What the task requires: Output only the entries, exactly as given, without the pictures.

________________________

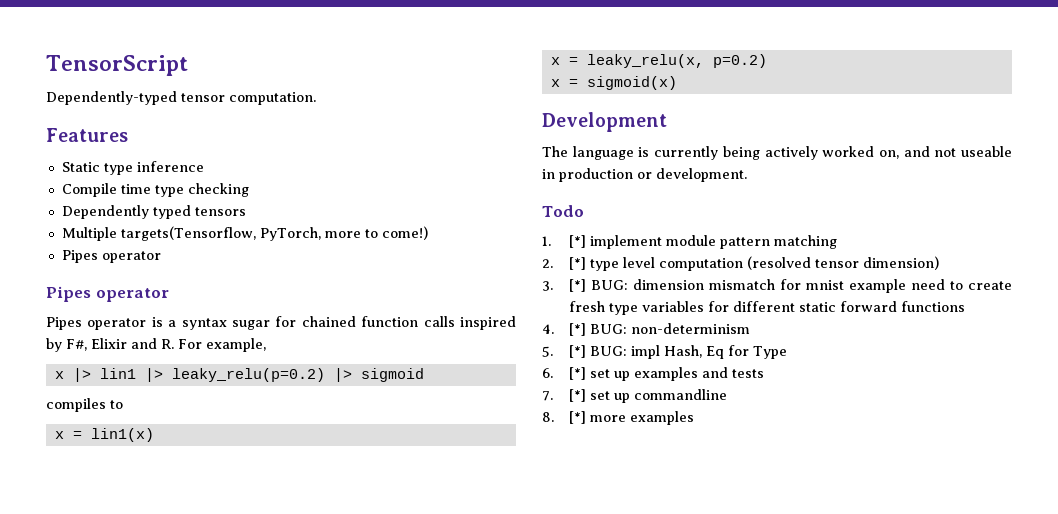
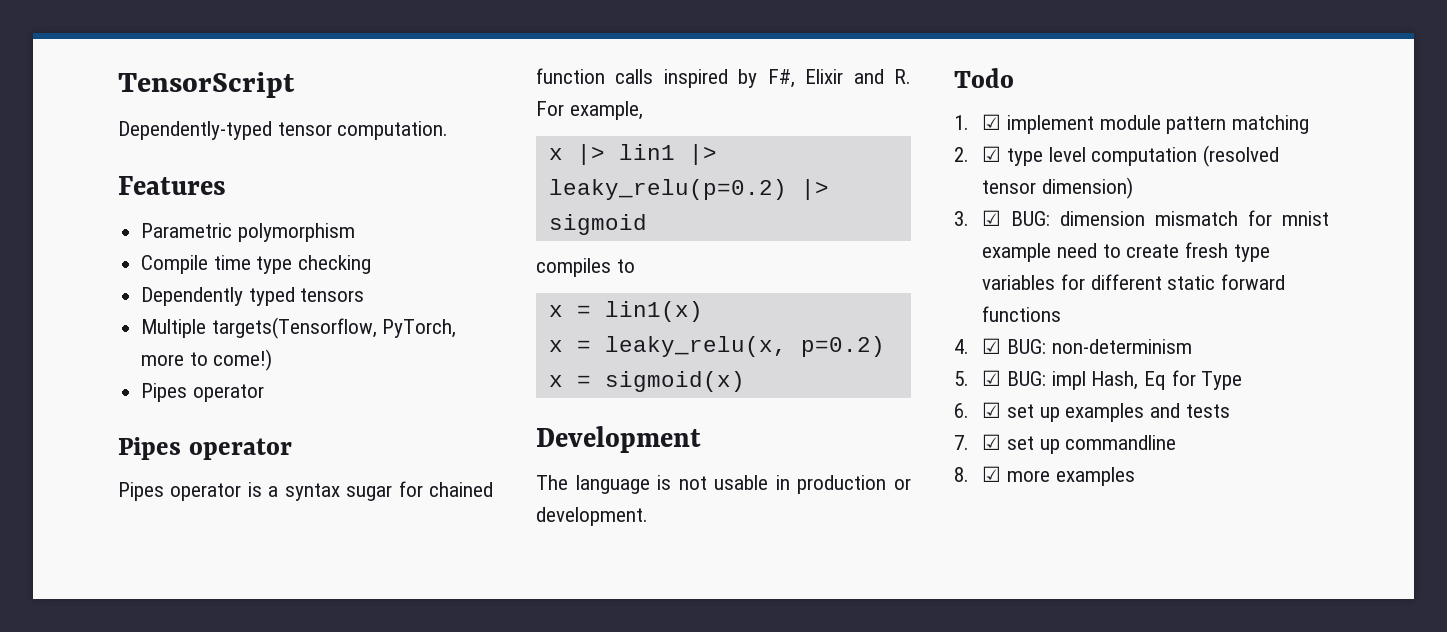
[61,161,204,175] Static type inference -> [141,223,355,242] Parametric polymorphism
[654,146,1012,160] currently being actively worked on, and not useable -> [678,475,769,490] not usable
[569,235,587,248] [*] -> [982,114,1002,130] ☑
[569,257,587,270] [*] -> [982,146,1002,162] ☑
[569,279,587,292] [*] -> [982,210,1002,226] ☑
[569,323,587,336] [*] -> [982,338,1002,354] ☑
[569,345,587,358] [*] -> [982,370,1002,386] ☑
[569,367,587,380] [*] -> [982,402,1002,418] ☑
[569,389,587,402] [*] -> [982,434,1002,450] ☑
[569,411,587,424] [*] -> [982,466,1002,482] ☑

________________________

Solution:
[61,161,204,175] Static type inference -> [141,223,355,242] Parametric polymorphism
[654,146,1012,160] currently being actively worked on, and not useable -> [678,475,769,490] not usable
[569,235,587,248] [*] -> [982,114,1002,130] ☑
[569,257,587,270] [*] -> [982,146,1002,162] ☑
[569,279,587,292] [*] -> [982,210,1002,226] ☑
[569,323,587,336] [*] -> [982,338,1002,354] ☑
[569,345,587,358] [*] -> [982,370,1002,386] ☑
[569,367,587,380] [*] -> [982,402,1002,418] ☑
[569,389,587,402] [*] -> [982,434,1002,450] ☑
[569,411,587,424] [*] -> [982,466,1002,482] ☑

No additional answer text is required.